- _What to produce_
Collect the lines of the entries where "align" shows up.

/---

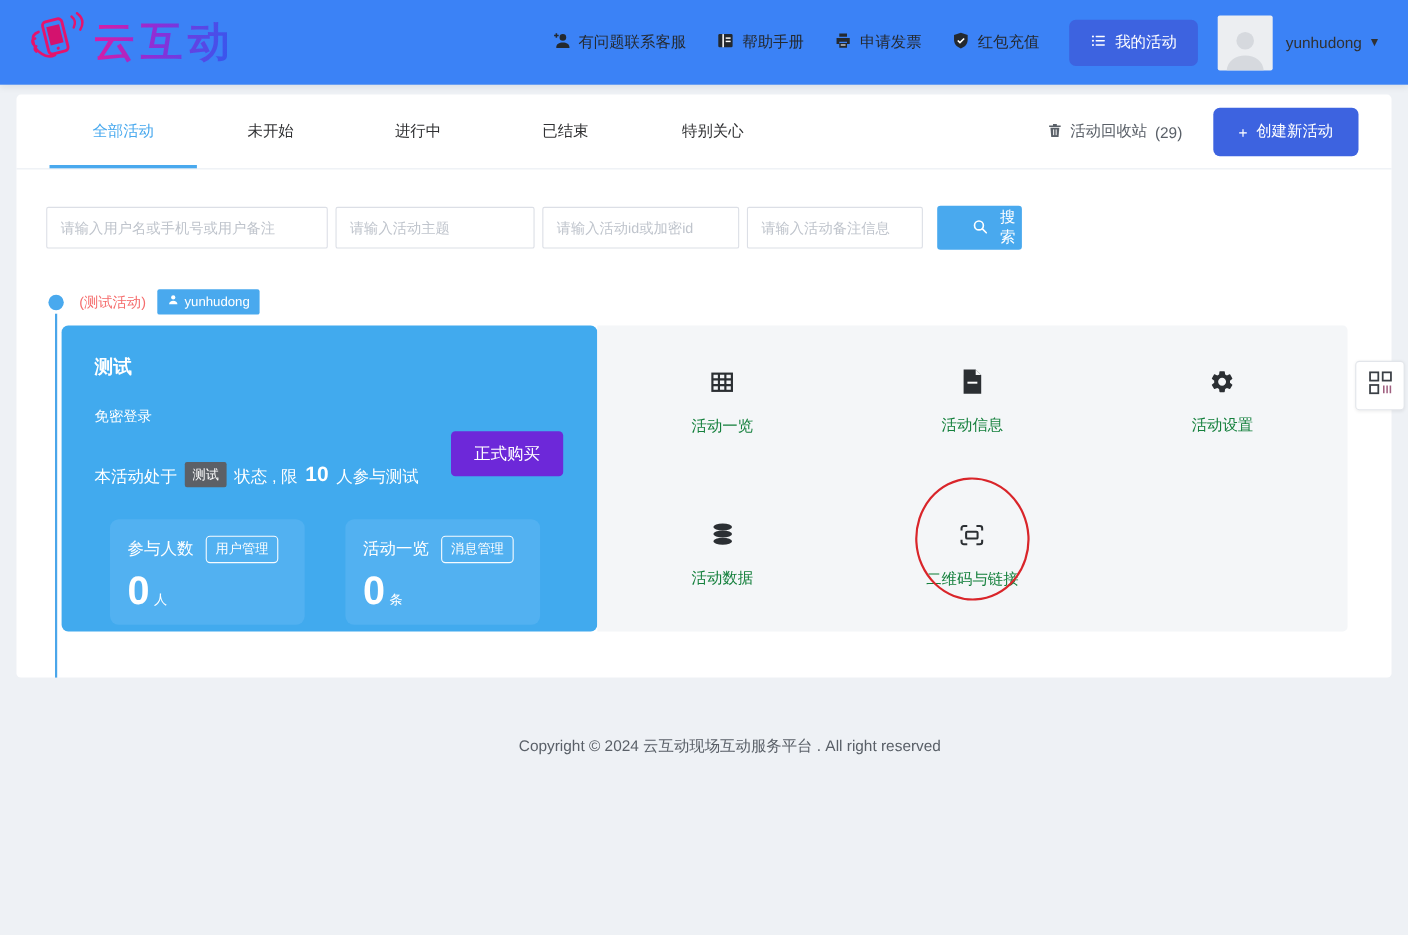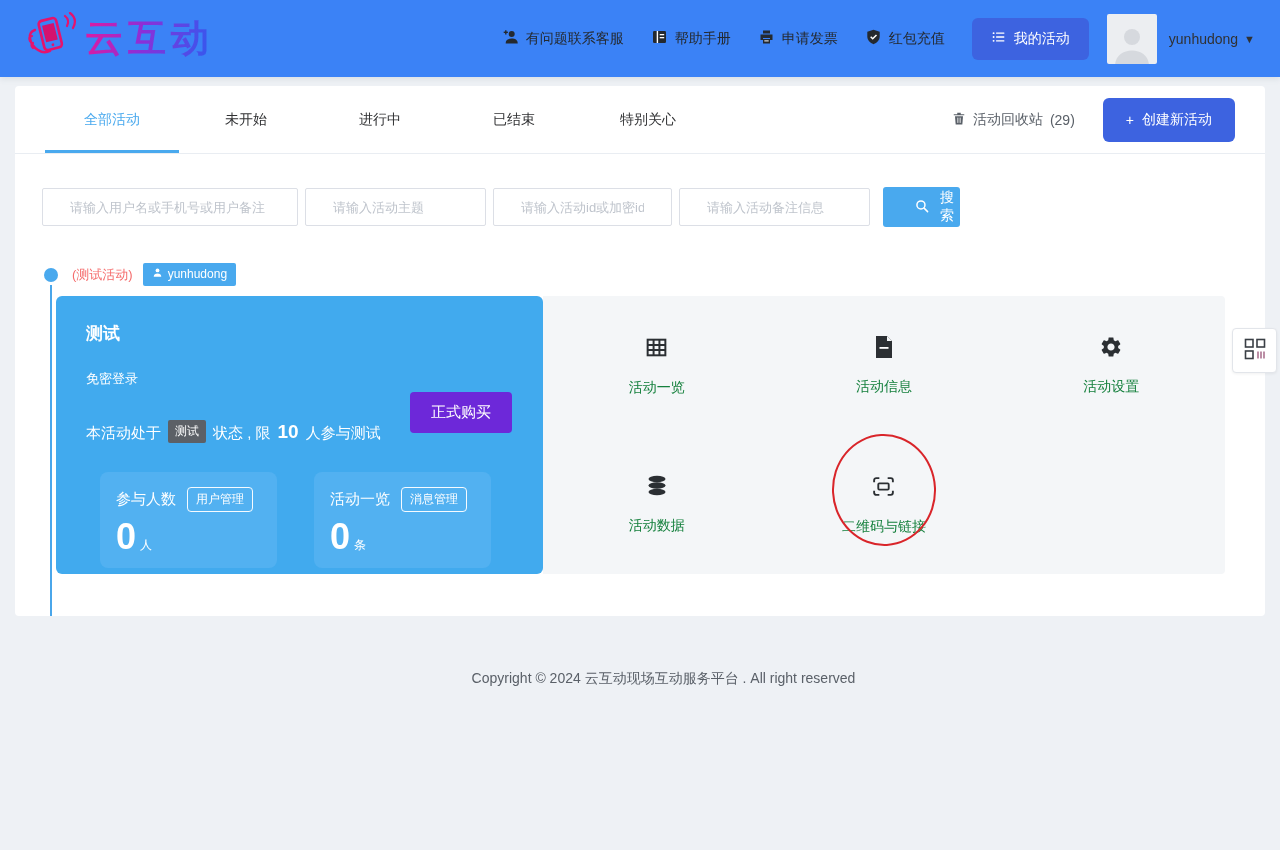--- a/index.html
+++ b/index.html
@@ -48,7 +48,7 @@
   
   .search-row { display:flex; align-items:center; gap:7px; padding:33px 0 0 27px; }
   .search-row input { height:38px; border:1px solid #dcdfe6; border-radius:2px;
-    padding:0 27px; font-size:13px; color:#606266; outline:none;
+    padding:0 12px; font-size:13px; color:#606266; outline:none;
     font-family:"Liberation Sans","DejaVu Sans",sans-serif; }
   .search-row input::placeholder { color:#bfc4cc; }
   .in1{width:256px}.in2{width:181px}.in3{width:179px}.in4{width:191px}

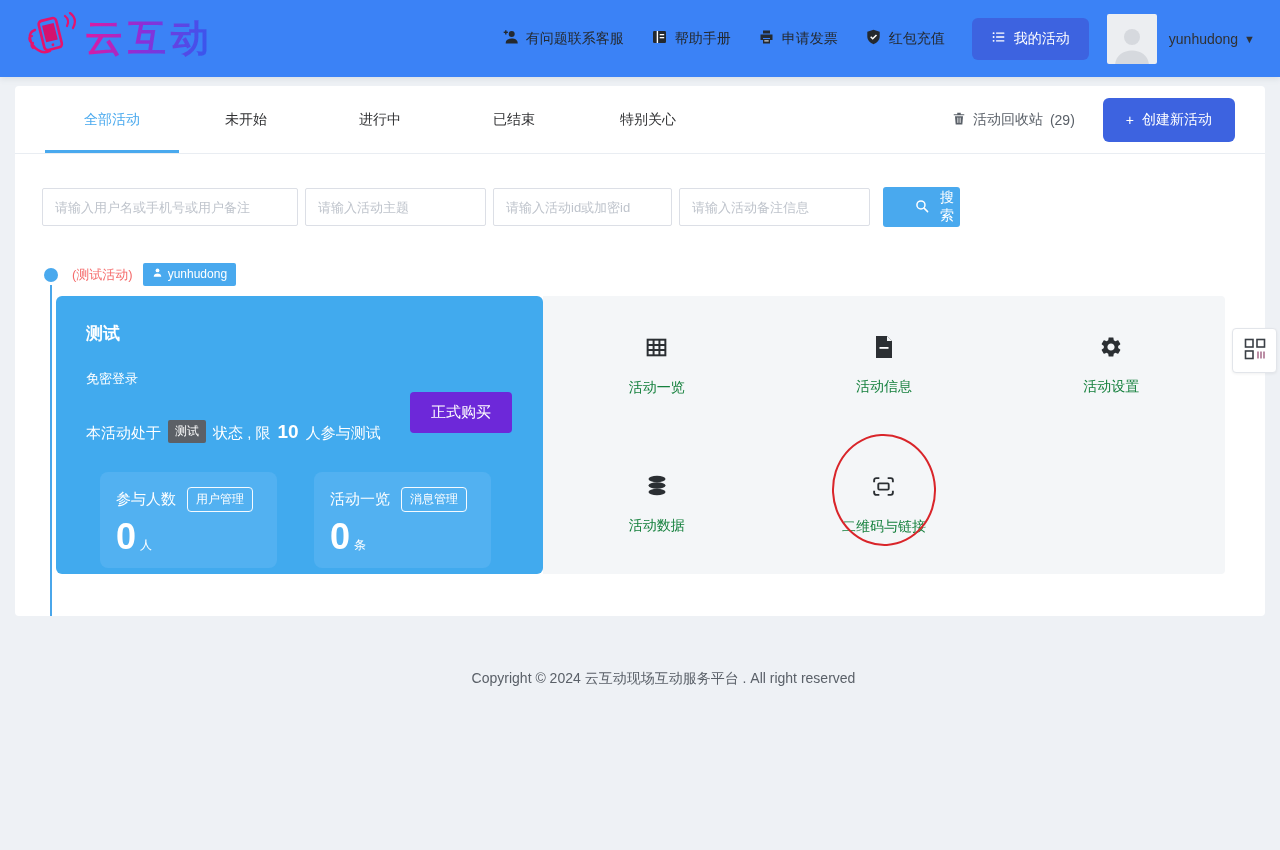--- a/index.html
+++ b/index.html
@@ -51,7 +51,7 @@
     padding:0 12px; font-size:13px; color:#606266; outline:none;
     font-family:"Liberation Sans","DejaVu Sans",sans-serif; }
   .search-row input::placeholder { color:#bfc4cc; }
-  .in1{width:256px}.in2{width:181px}.in3{width:179px}.in4{width:191px}
+  .in1{width:256px}.in2{width:181px}.in3{width:179px}.in4{width:160px}
   .search-btn { width:77px; height:40px; background:#49a9ee; border:none; border-radius:3px;
     color:#fff; font-size:14px; display:flex; align-items:center; justify-content:center;
     gap:5px; margin-left:6px; cursor:pointer;padding-left:32px; }

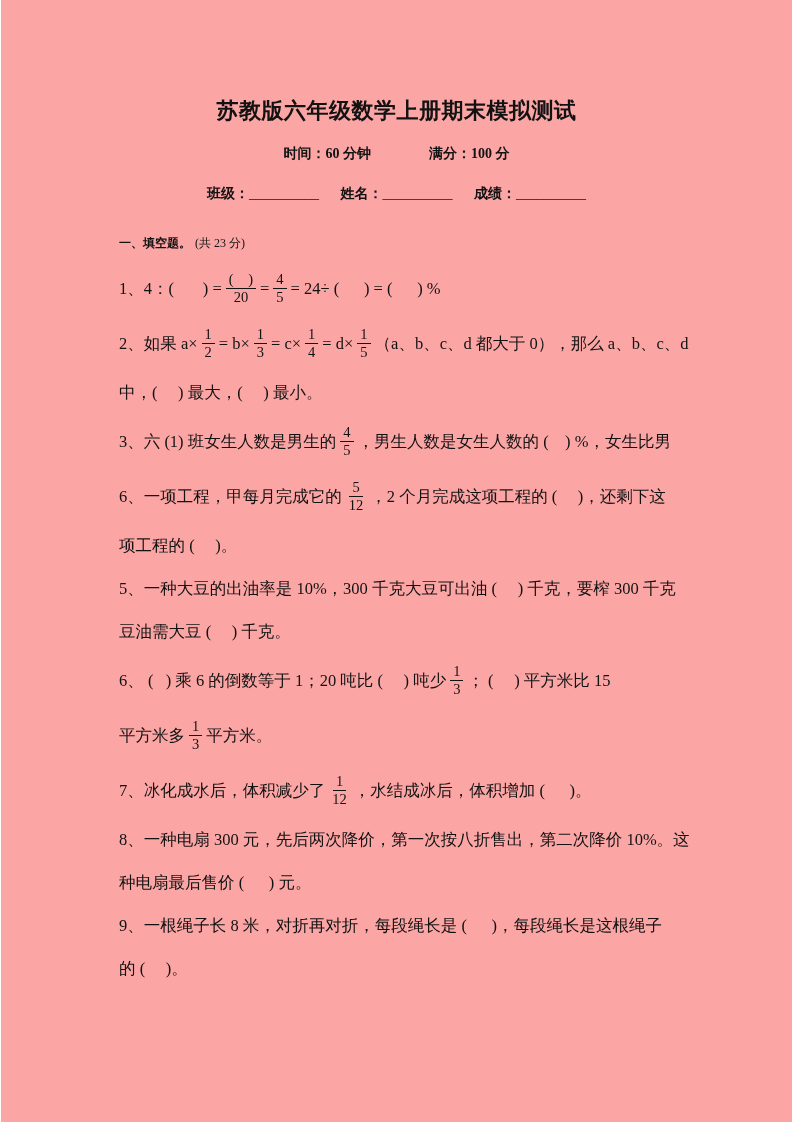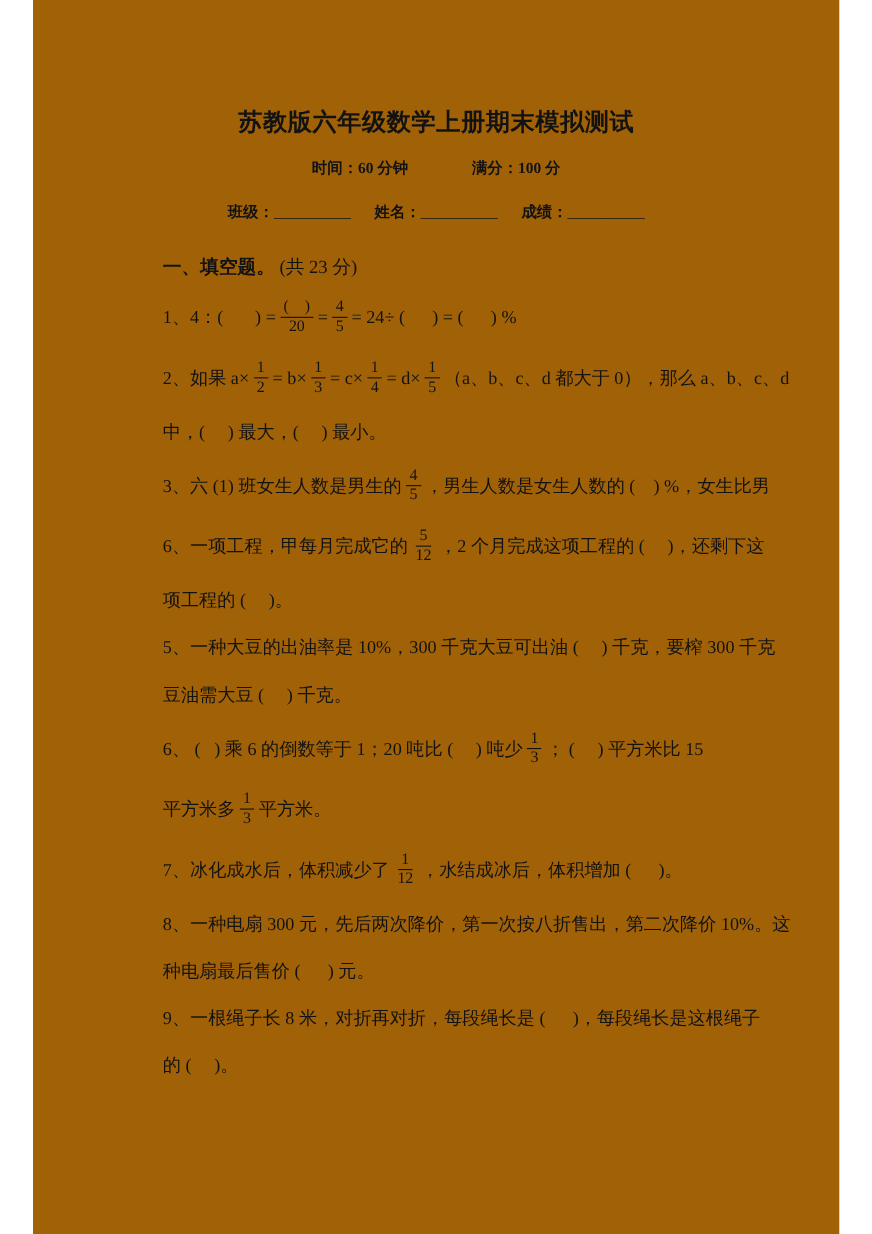--- a/index.html
+++ b/index.html
@@ -5,7 +5,7 @@
   * { margin:0; padding:0; box-sizing:border-box; }
   html,body { background:#ffffff; }
   .page {
-    width:733px; height:1122px; background:#a16207; color:#121212;
+    width:791px; height:1122px; background:#fca5a5; color:#121212;
     font-family:"Liberation Serif","DejaVu Serif",serif;
     overflow:hidden; margin:0 auto; position:relative;
   }

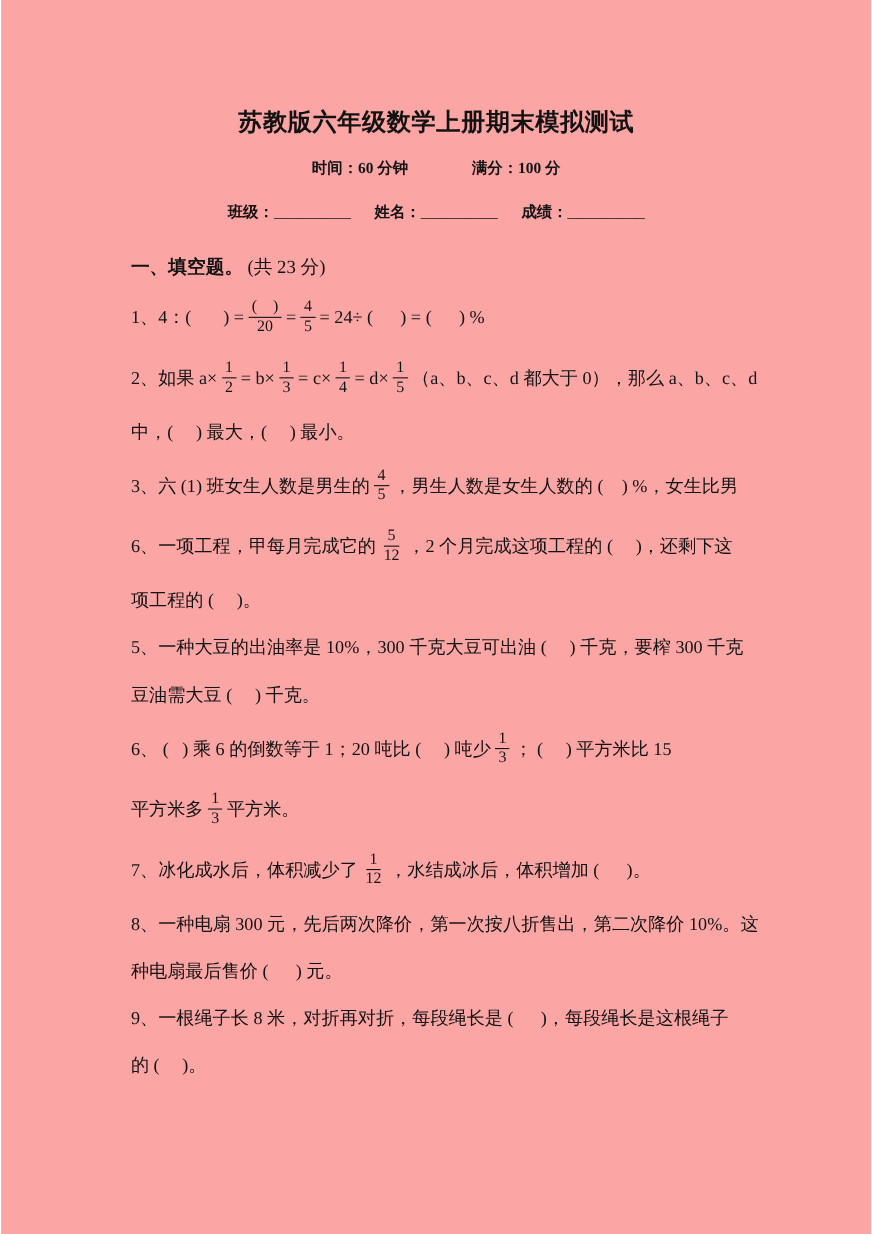--- a/index.html
+++ b/index.html
@@ -17,7 +17,7 @@
   .student-group { margin:0 9px; }
   .blank-underline { font-weight:normal; letter-spacing:0; }
   .content { padding:20px 104px 0 118px; }
-  .section-heading { font-size:17px; line-height:32px; margin-bottom:2px; }
+  .section-heading { font-size:12px; line-height:32px; margin-bottom:2px; }
   .section-heading .bold { font-weight:bold; }
   .section-heading .pts { font-weight:normal; margin-left:4px; }
   .question { }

\---

- _Answer to this problem_
   .search-row { display:flex; align-items:center; gap:7px; padding:33px 0 0 27px; }
     color:#fff; font-size:14px; display:flex; align-items:center; justify-content:center;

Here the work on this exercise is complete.